Eindeutig ein Choleriker, meinem Vater nicht unähnlich.
„Papa, lass ihn los!“, schrie Jana weinend.
„Unglaublich, eine Unverschämtheit! So viel Dreistigkeit muss man erst mal besitzen“, kreischte Lydia, diese blöde alte Wachtel, in den höchsten Tönen. „Am Hochzeitstag meiner Laura! In der Hochzeitssuite! Wissen Sie, wie viel wir dafür hinblättern, für diese eine Nacht, Sie Mistkerl?“
Ich sah Laura, die schwer atmend und in Tränen aufgelöst an Marvins Brust lehnte. Ich sah meinen besten Freund, der mich mit unverhohlenem Abscheu ansah, nichts als Verachtung lag in seinem Blick.
Alle brüllten durcheinander, waren entsetzt über mein Verhalten und das verwüstete Zimmer. Janas Vater beschimpfte mich, dann sauste seine Faust auf mich nieder. Jana schrie auf, als der Schlag mich mit voller Wucht im Gesicht traf. Ich fiel nicht zu Boden, taumelte nur rückwärts.
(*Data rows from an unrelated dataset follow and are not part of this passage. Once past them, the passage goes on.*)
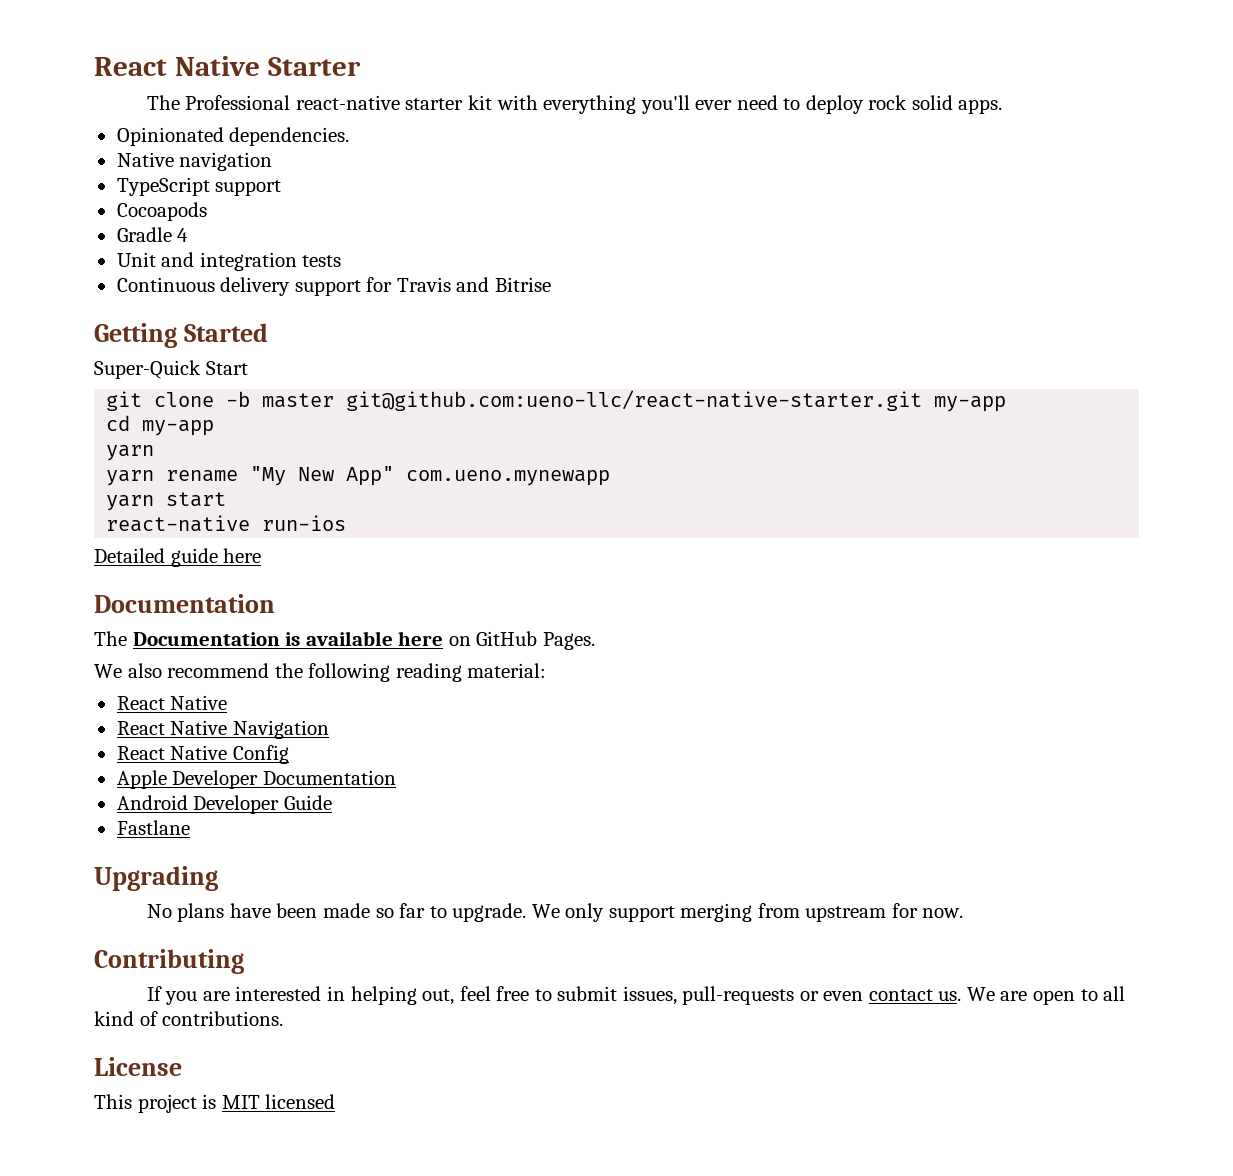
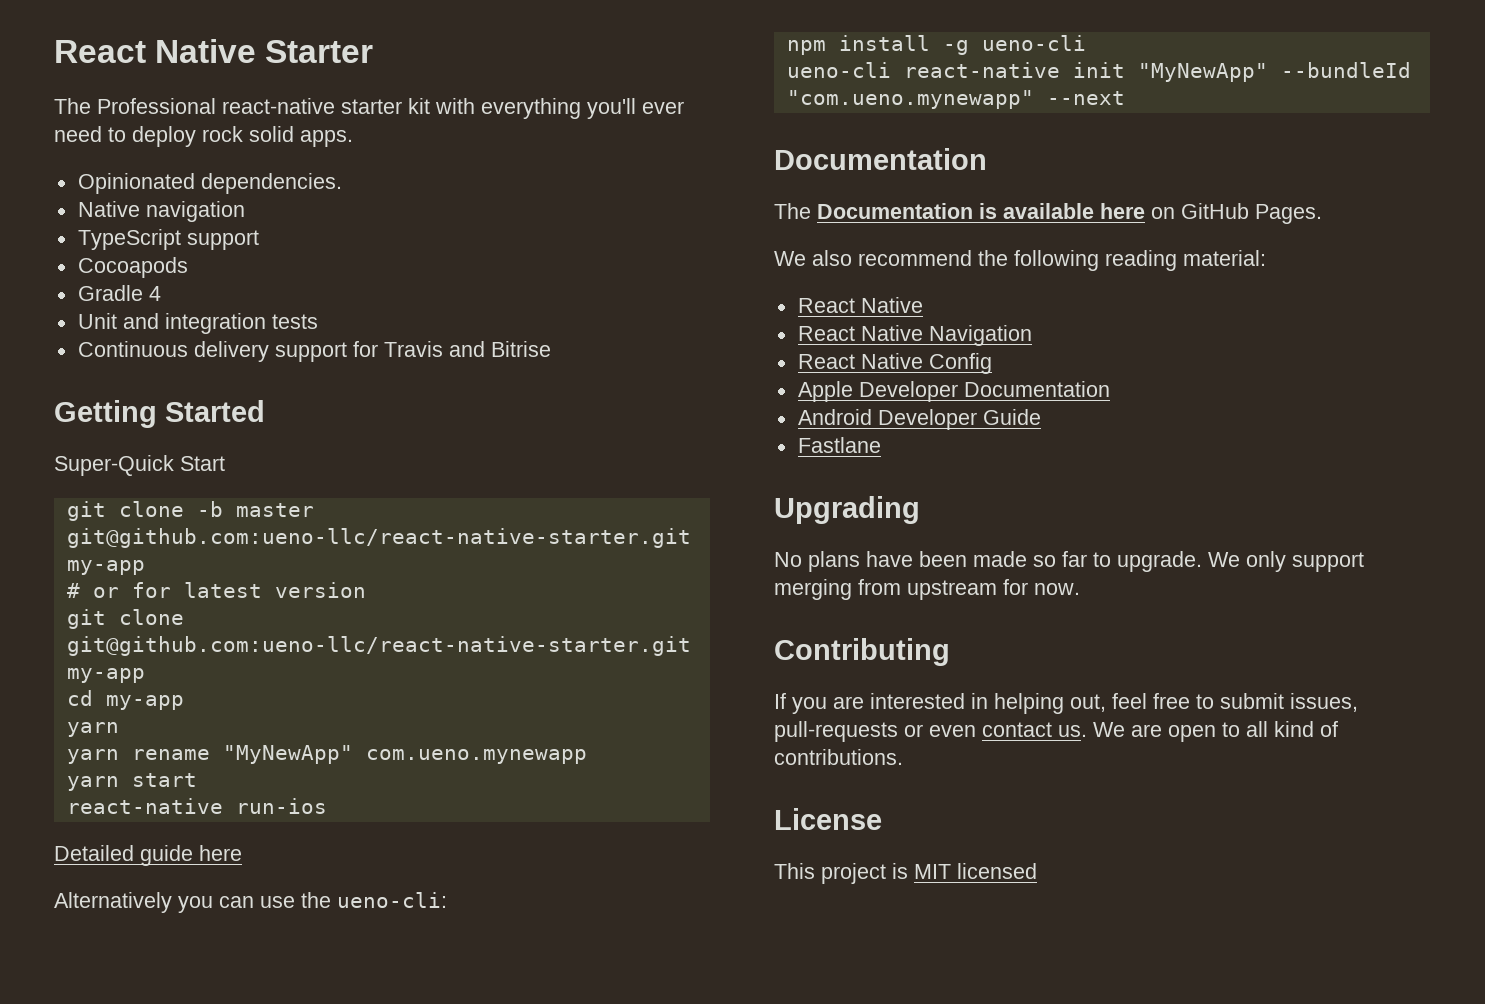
+ # or for latest version
+ git clone git@github.com:ueno-llc/react-native-starter.git my-app
- yarn rename "My New App" com.ueno.mynewapp
+ yarn rename "MyNewApp" com.ueno.mynewapp
+ Alternatively you can use the ueno-cli:
+ npm install -g ueno-cli
+ ueno-cli react-native init "MyNewApp" --bundleId "com.ueno.mynewapp" --next

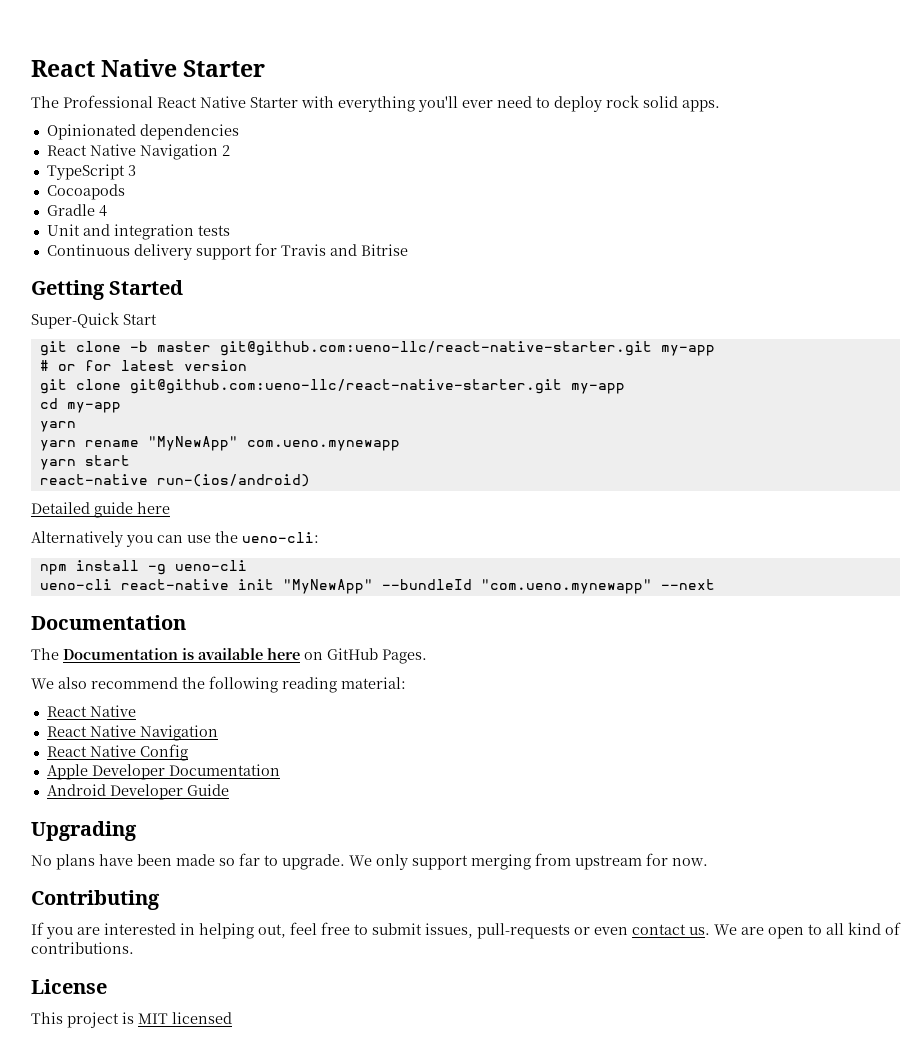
- The Professional react-native starter kit with everything you'll ever need to deploy rock solid apps.
+ The Professional React Native Starter with everything you'll ever need to deploy rock solid apps.
- Opinionated dependencies.
- Native navigation
+ Opinionated dependencies
+ React Native Navigation 2
- TypeScript support
+ TypeScript 3
- react-native run-ios
+ react-native run-(ios/android)
- Fastlane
Ich schmeckte Blut. Der altbekannte Zorn flammte in mir auf, diese unbändige Wut, das Gefühl, ungerecht behandelt worden zu sein. Ich wollte auf meinen Peiniger losgehen, der ebenfalls aussah, als wäre er auf eine Schlägerei aus, doch Marvin, Holger und einige andere Männer, die sich im Raum befanden, gingen sofort dazwischen.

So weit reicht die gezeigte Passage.